Book Read Free

Hollywood Gothic

Page 22

by Thomas Gifford


  Morgan put the diary down and closed it. “So, the refrain repeats itself like an infinity of mirrors. Money, women, insults, hysteria, threats of violence … she keeps talking about trouble at the studio, how worried Aaron is about the mess, the scandal, but she never says what the hell it is … this still in 1947. She went ahead and did the big musical in 1948, but she tells it like it was, talks about how she started hitting the bottle, how her nerve was gone, how Aaron kept taunting her with his women, how he spent the money she’d made. God, why didn’t she leave him? Did she need him, Toby? In some weird way?” She munched a piece of cheesecake, reached over and poked the coals.

  “I very much doubt if we’ll ever know. Long time ago, one side of the story, and who the hell knows what kind of kicks they gave each other? But the point is, somebody was lying. Aaron certainly lied to Sol when he told him about Donovan and Goldie having the diaries. Aaron told Sol that the nasty truth about Kay was going to wind up in Cosmopolitan or someplace, what was going to get noised around was the awful truth about poor hysterical, sobbing, gambling, womanizing, embezzling Aaron! Well, shit, that would never do … and it would sure never do for Sol to know what was in the diaries. Aaron is still scared half to death of the old man, you can see it in his eyes and the way his hands shake when the old man arrives. Hell, Donovan probably offered to show the diaries to Sol and sent Aaron back into a 1947-style frenzy. You gotta believe that Donovan let Aaron know what was in them … and you can imagine what those diaries meant to Goldie—I really get the point of her excitement, for the first time. She was really about to nail Aaron head-on, not obliquely by dragging Kay through the mud. It was Aaron himself who was going into the toilet.” He shook his head, grinned philosophically. “You have to give Goldie credit. She’d hated Aaron all these years—now, I assume because of what she’d seen him do to Kay—and she wasn’t about to forgive and forget. She was taking Aaron apart for Kay, at least as much as for herself.”
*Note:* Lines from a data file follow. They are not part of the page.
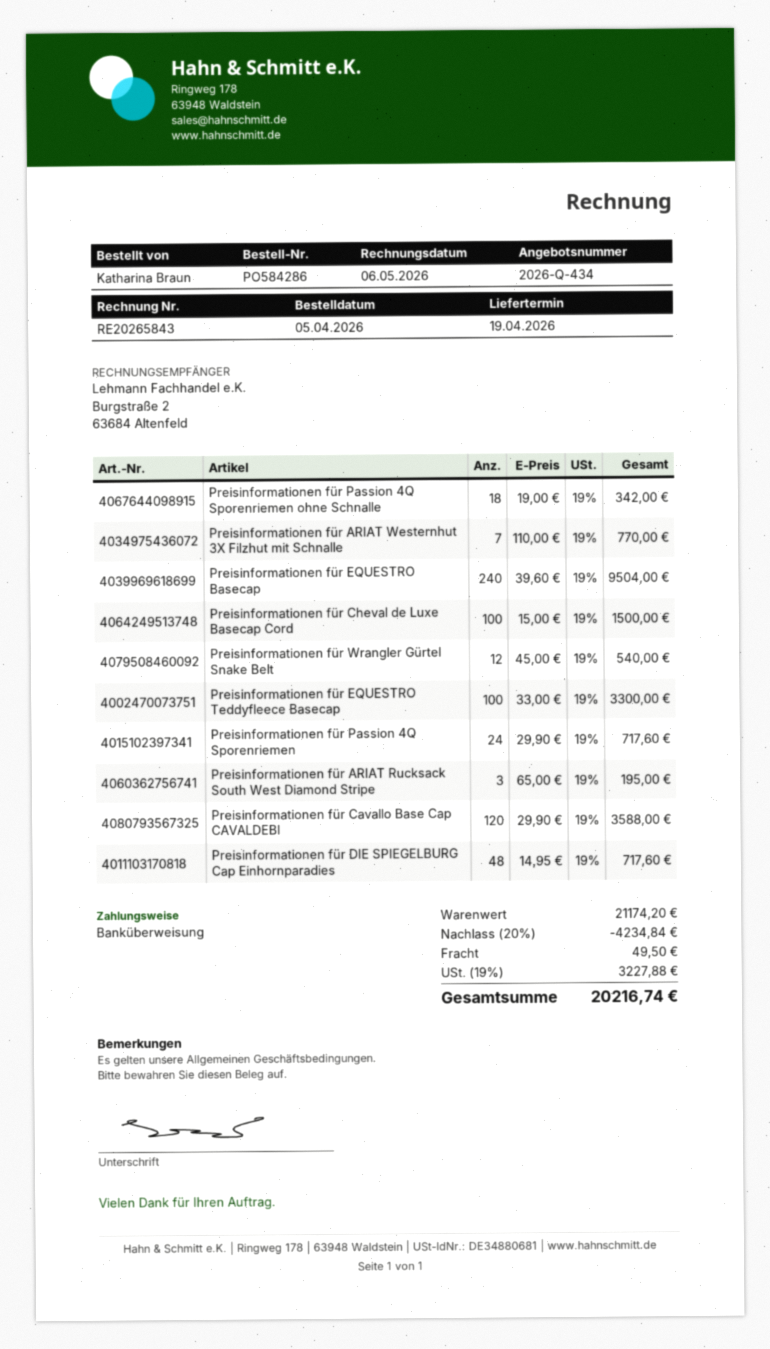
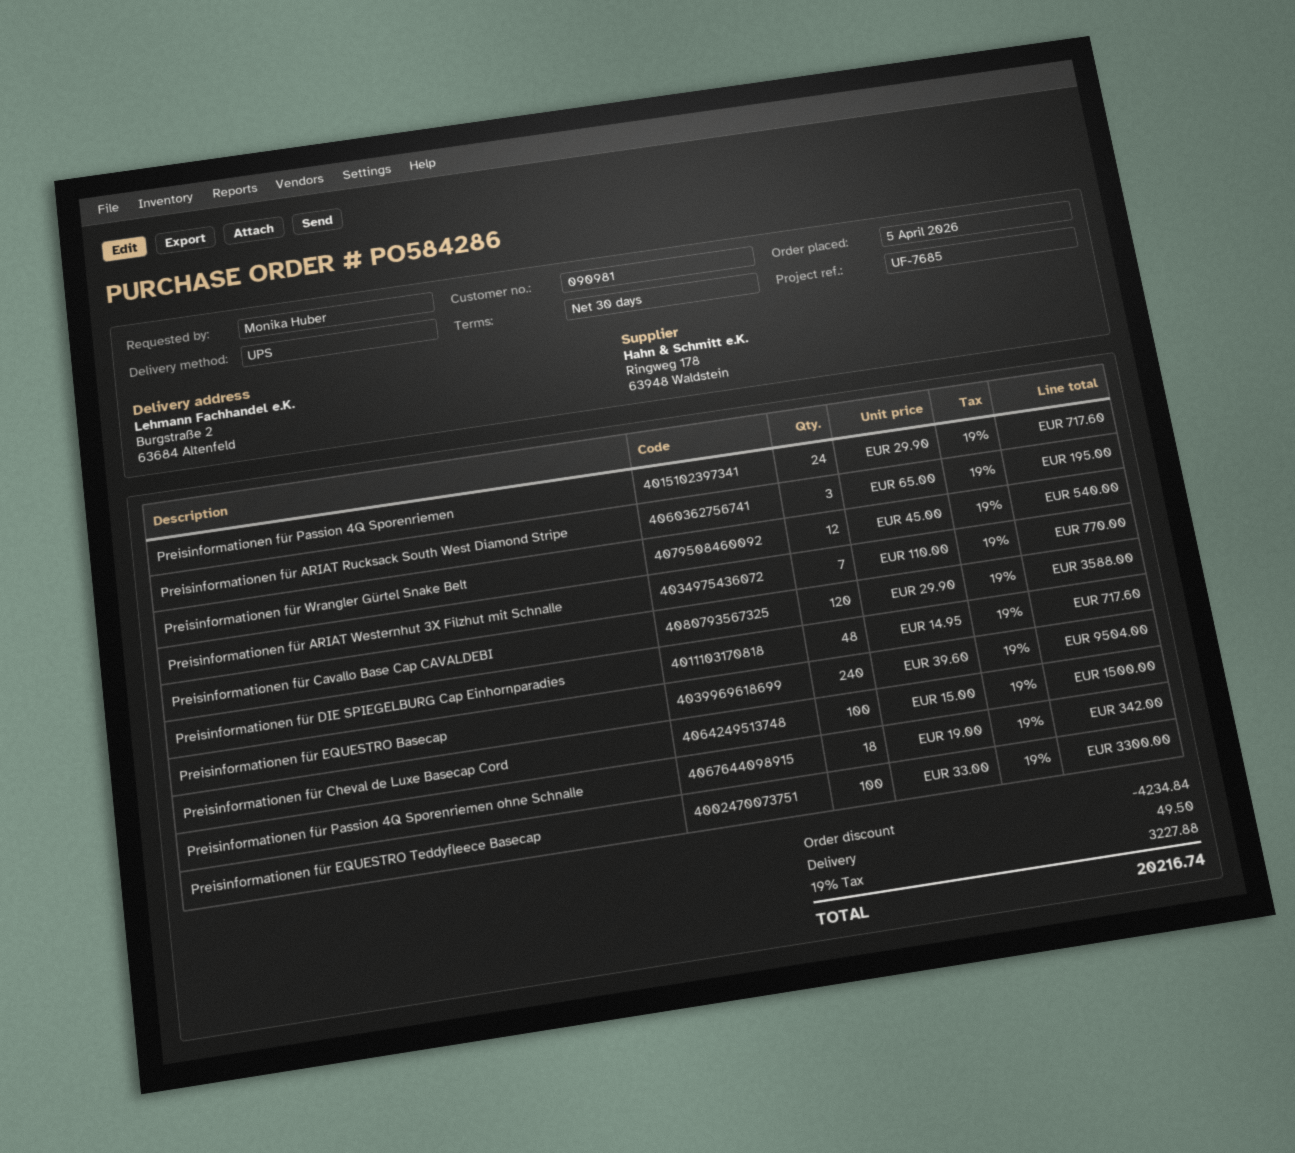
ordered by: Katharina Braun -> Monika Huber

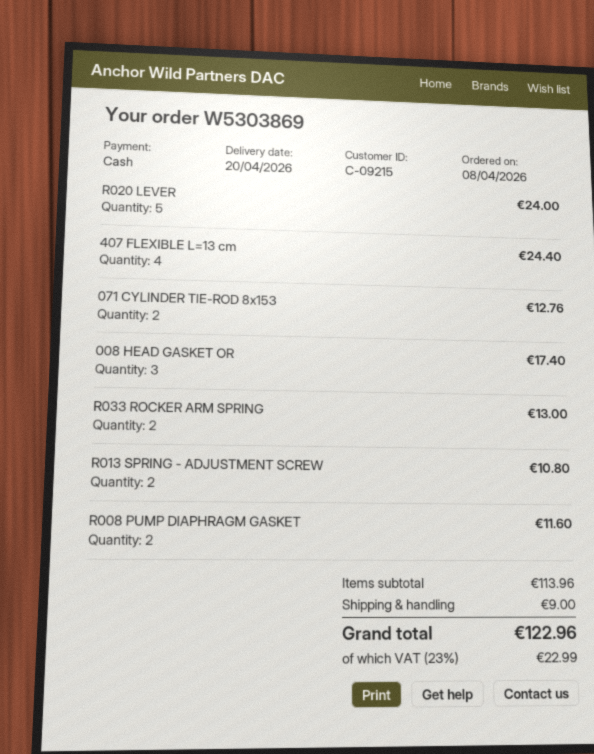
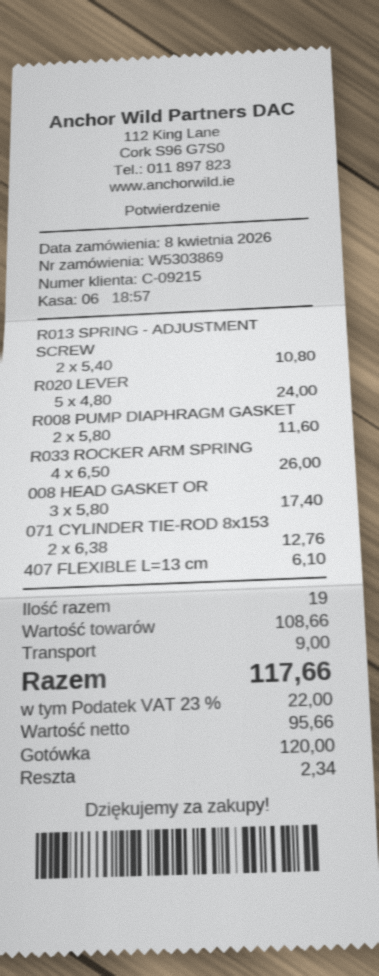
407 FLEXIBLE L=13 cm: 4 for 24.40 -> 1 for 6.10
R033 ROCKER ARM SPRING: 2 for 13.00 -> 4 for 26.00
subtotal: 113.96 -> 108.66
tax: 23% = 22.99 -> 23% = 22.00
total: 122.96 -> 117.66

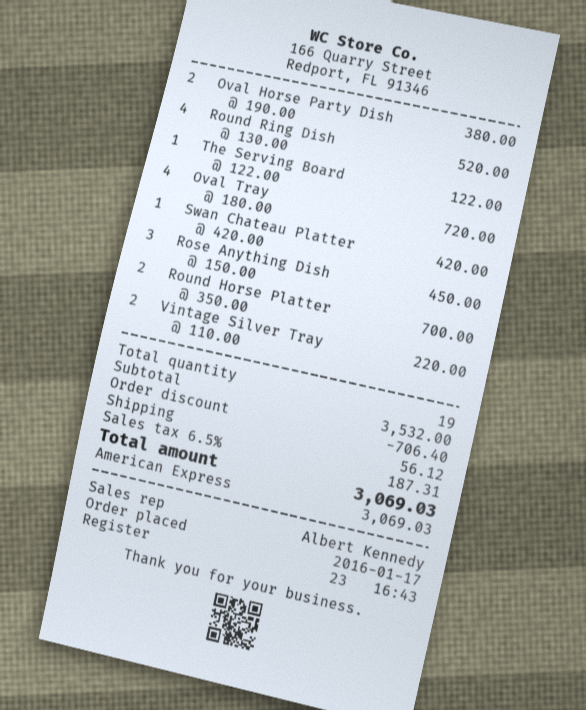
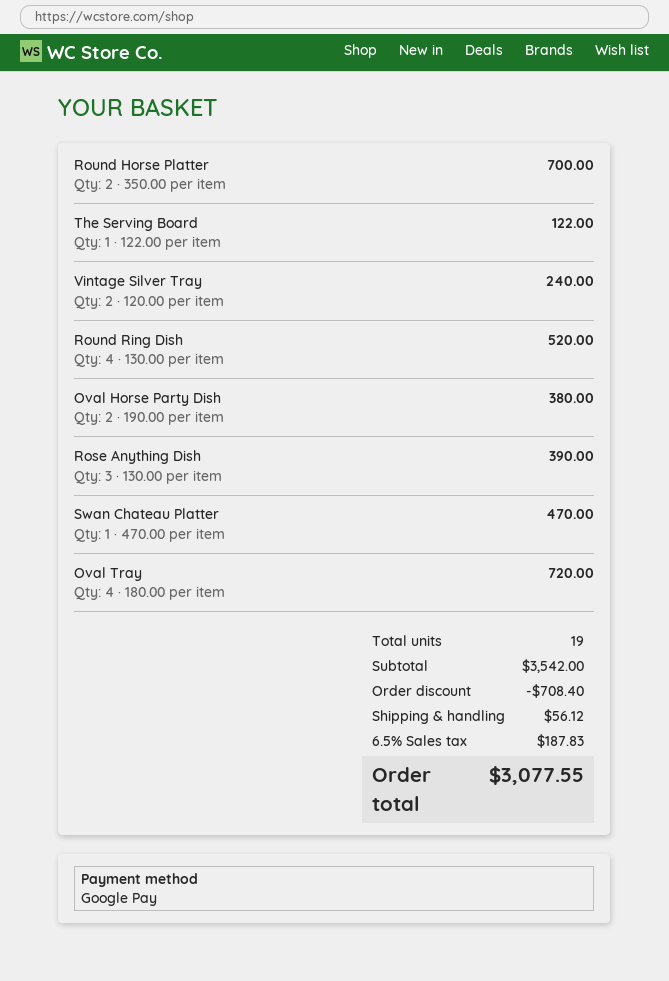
payment method: American Express -> Google Pay
Swan Chateau Platter: 1 x 420.00 = 420.00 -> 1 x 470.00 = 470.00
Rose Anything Dish: 3 x 150.00 = 450.00 -> 3 x 130.00 = 390.00
Vintage Silver Tray: 2 x 110.00 = 220.00 -> 2 x 120.00 = 240.00
subtotal: 3532.00 -> 3542.00
discount: 706.40 -> 708.40
tax: 6.5% = 187.31 -> 6.5% = 187.83
total: 3069.03 -> 3077.55

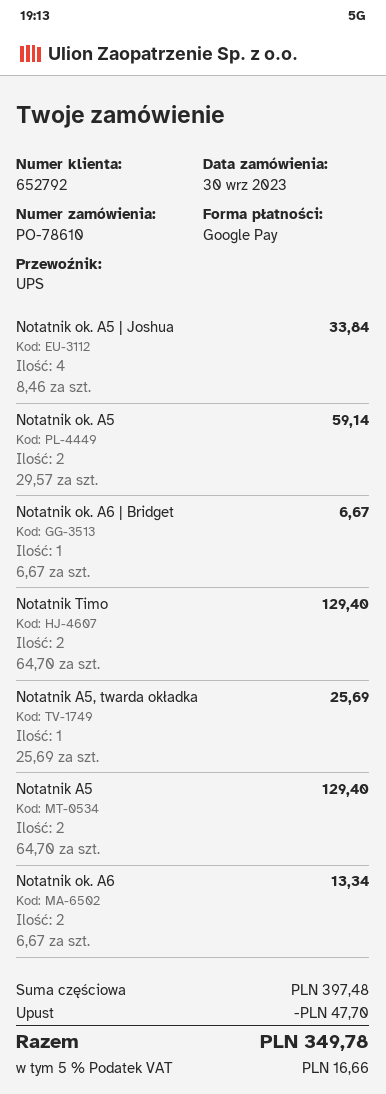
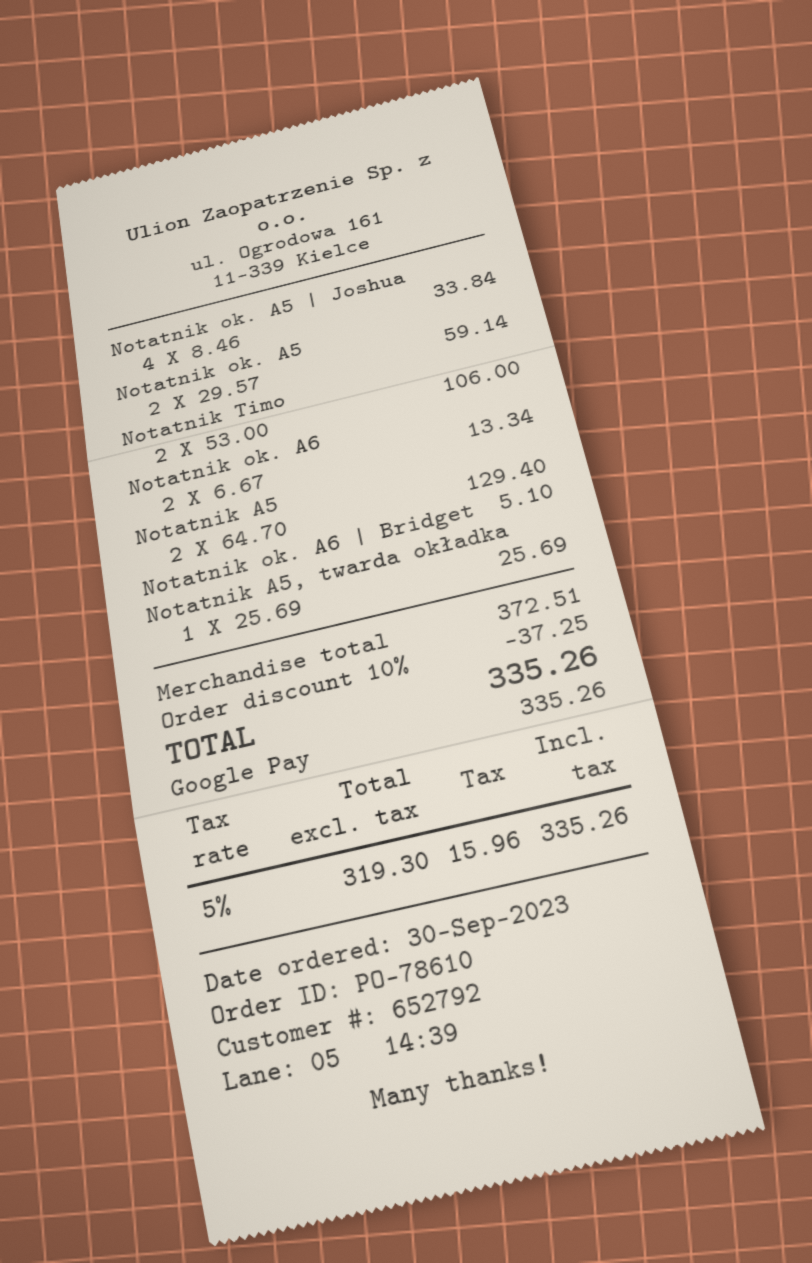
Notatnik ok. A6 | Bridget: 1 x 6.67 = 6.67 -> 1 x 5.10 = 5.10
Notatnik Timo: 2 x 64.70 = 129.40 -> 2 x 53.00 = 106.00
subtotal: 397.48 -> 372.51
discount: 47.70 -> 37.25
tax: 5% = 16.66 -> 5% = 15.96
total: 349.78 -> 335.26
  Morgan said, “Aaron must have wanted the diaries destroyed more than anything—”

  “Look, he could’ve burned them himself and it wouldn’t have done any good. Photocopies … but, you’re right, I suppose he would have felt better, logic be damned.”

  “But with Donovan and Goldie both dead, the diaries burned, well … that sounds a lot safer to me.”

  “Then you think Aaron killed Donovan? And Goldie?”

  “He looks like a better bet all the time.”

  “Except for one thing. No guts.”

  Morgan sipped cold coffee, tiredly brushed a strand of blond hair from the corner of her eye. “He may not have lots of guts, Toby, but think of it this way. What would he be more frightened of—killing people or facing one Solomon Roth who knew about the actual contents of the diaries?”

  They sat silently, listening to the rain outside.

  Challis said, “What’s that envelope?”

  “Oh, that … it was stuck inside the back cover of the last diary. Bent the cover all out of shape.” She fingered the envelope, plucked weakly at a red rubber band.

  “Well,” he said, trying to work up some kind of impatience, “what is it?”

  “Can’t we call it a night?” She tried to cover a yawn and missed. “No, silly, we can’t call it a night when Toby is still awake.” She handed him the envelope. “I haven’t got the strength.”

  He rolled the rubber band back. “Checks.” He shrugged, dumped them onto the coffee table. “Lots of checks.”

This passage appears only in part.